[Work order] Keep every line of the data below that has the string "check" and present those lines.
---------- Provided records ----------
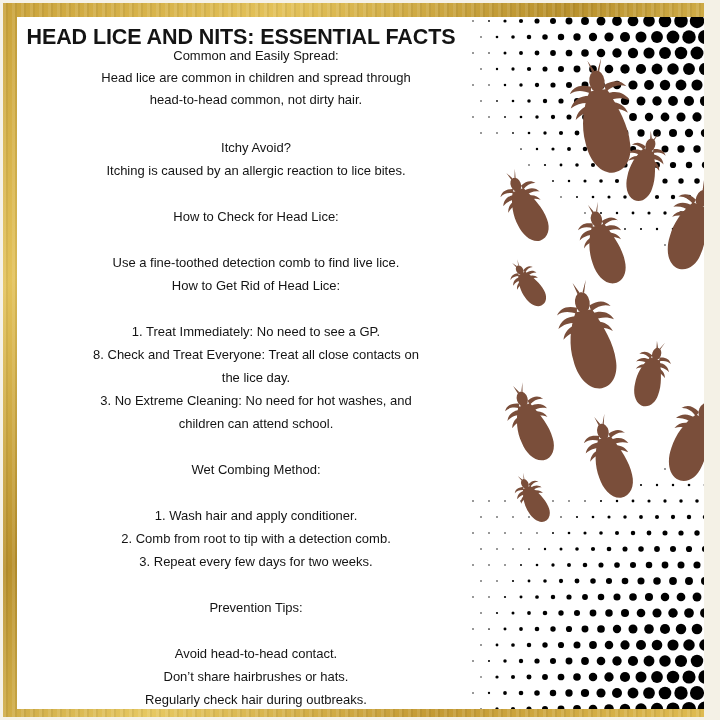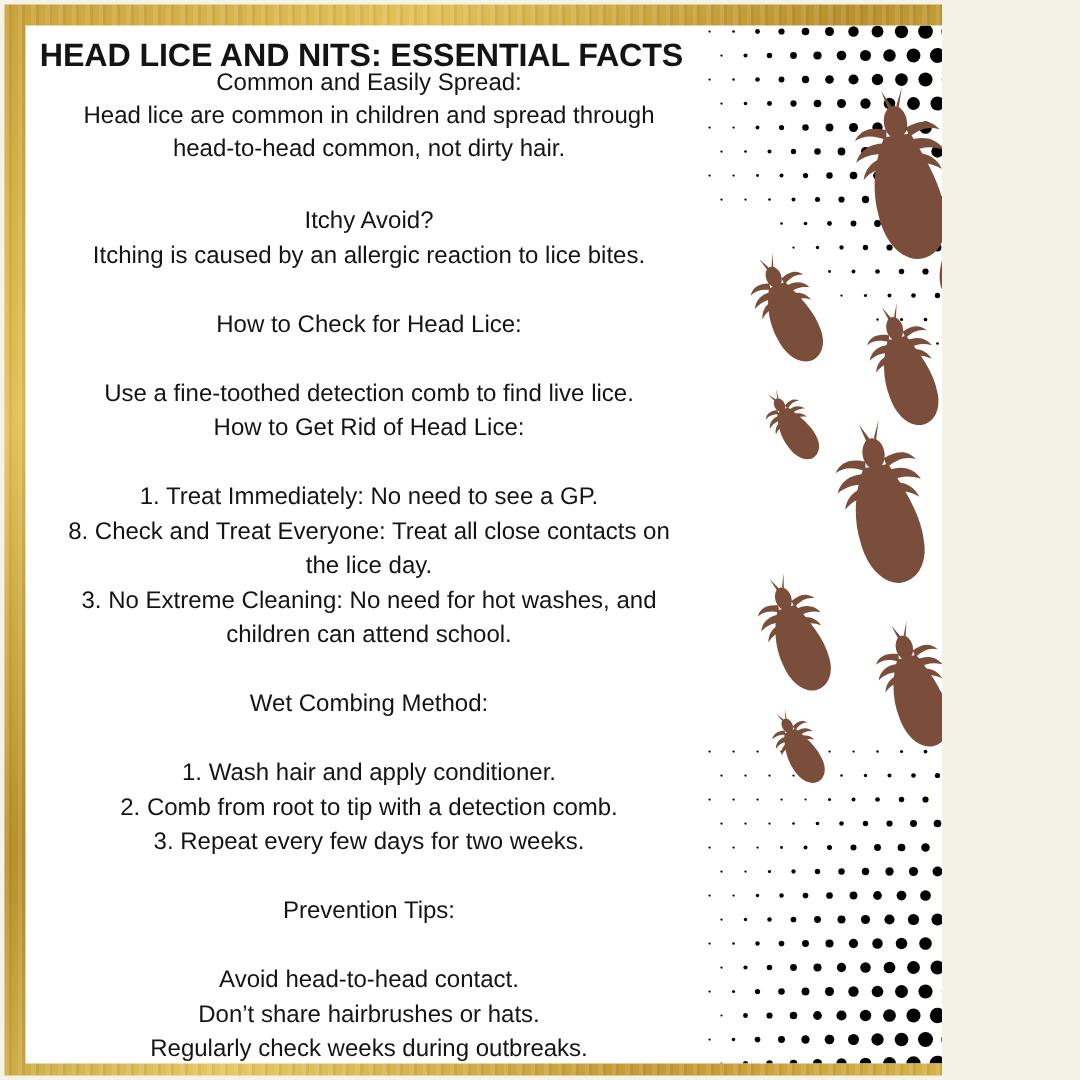--- a/index.html
+++ b/index.html
@@ -4,7 +4,7 @@
 <style>
   html, body { margin: 0; padding: 0; background: #f4f1e6; }
   #canvas {
-    position: relative; width: 628px; height: 720px; overflow: hidden;
+    position: relative; width: 704px; height: 720px; overflow: hidden;
     background: #f5f2e8;
   }
   #frame {

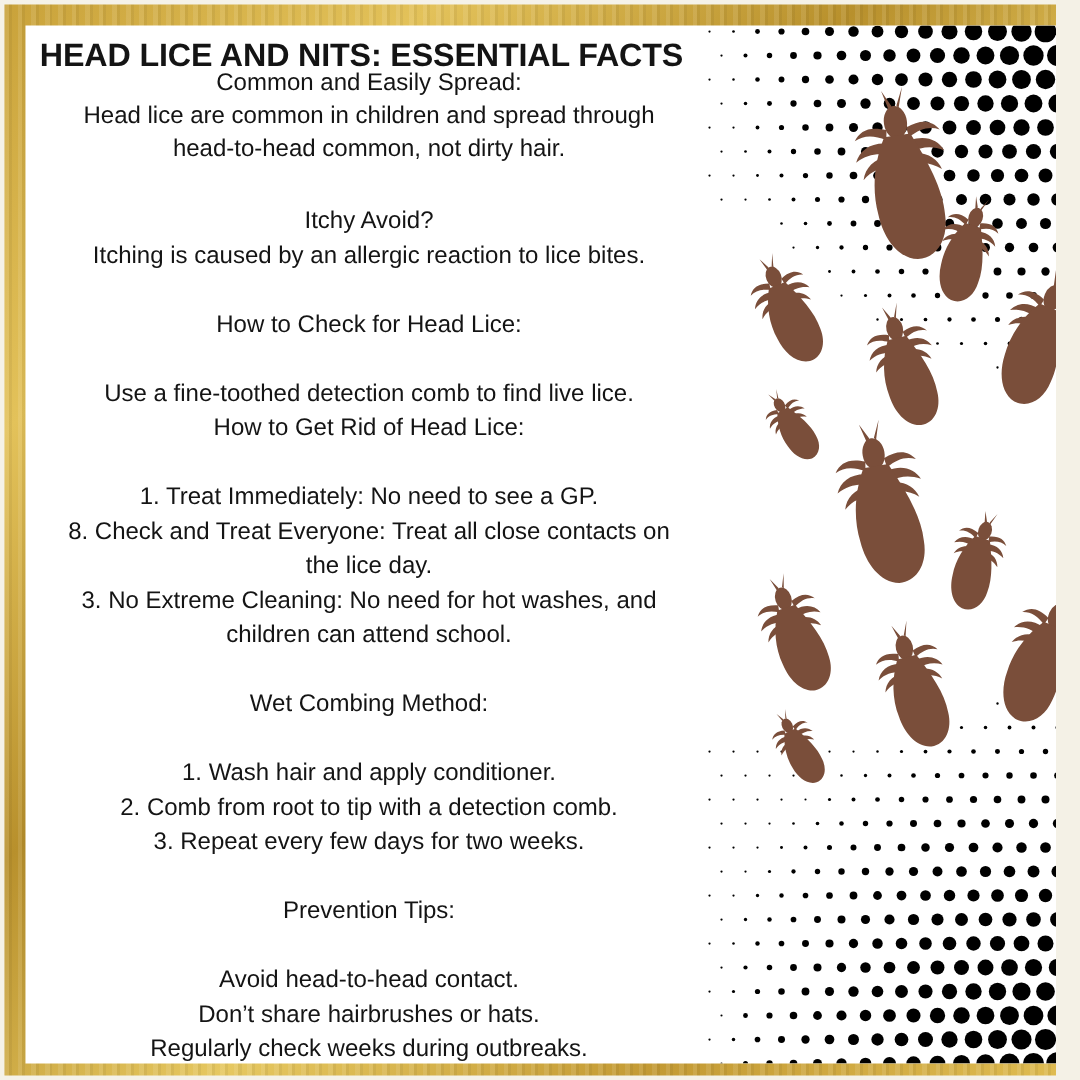--- a/index.html
+++ b/index.html
@@ -31,8 +31,8 @@
     white-space: nowrap;
   }
   .line {
-    position: absolute; left: 5px; width: 448px;
-    font-size: 16px; line-height: 22px; white-space: nowrap;
+    position: absolute; left: 15px; width: 448px;
+    font-size: 13px; line-height: 22px; white-space: nowrap;
   }
 </style>
 </head>

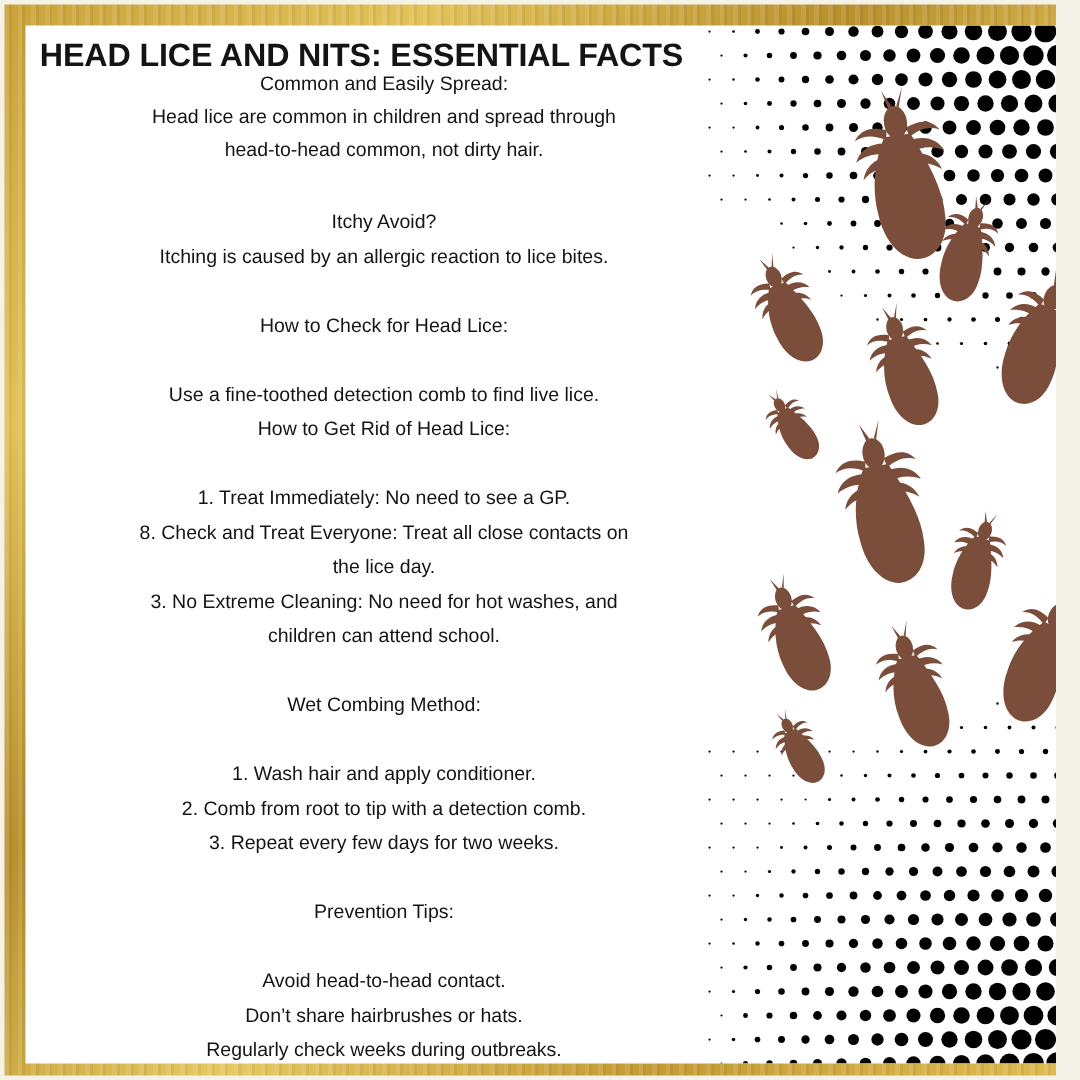--- a/index.html
+++ b/index.html
@@ -534,7 +534,7 @@
         <div class="line" style="top:580px">Prevention Tips:</div>
         <div class="line" style="top:626px">Avoid head-to-head contact.</div>
         <div class="line" style="top:649px">Don’t share hairbrushes or hats.</div>
-        <div class="line" style="top:672px">Regularly check weeks during outbreaks.</div>
+        <div class="line" style="top:672px">Regularly check hair during outbreaks.</div>
       </div>
 
     </div>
----------
[Your solution]
-        <div class="line" style="top:672px">Regularly check weeks during outbreaks.</div>
+        <div class="line" style="top:672px">Regularly check hair during outbreaks.</div>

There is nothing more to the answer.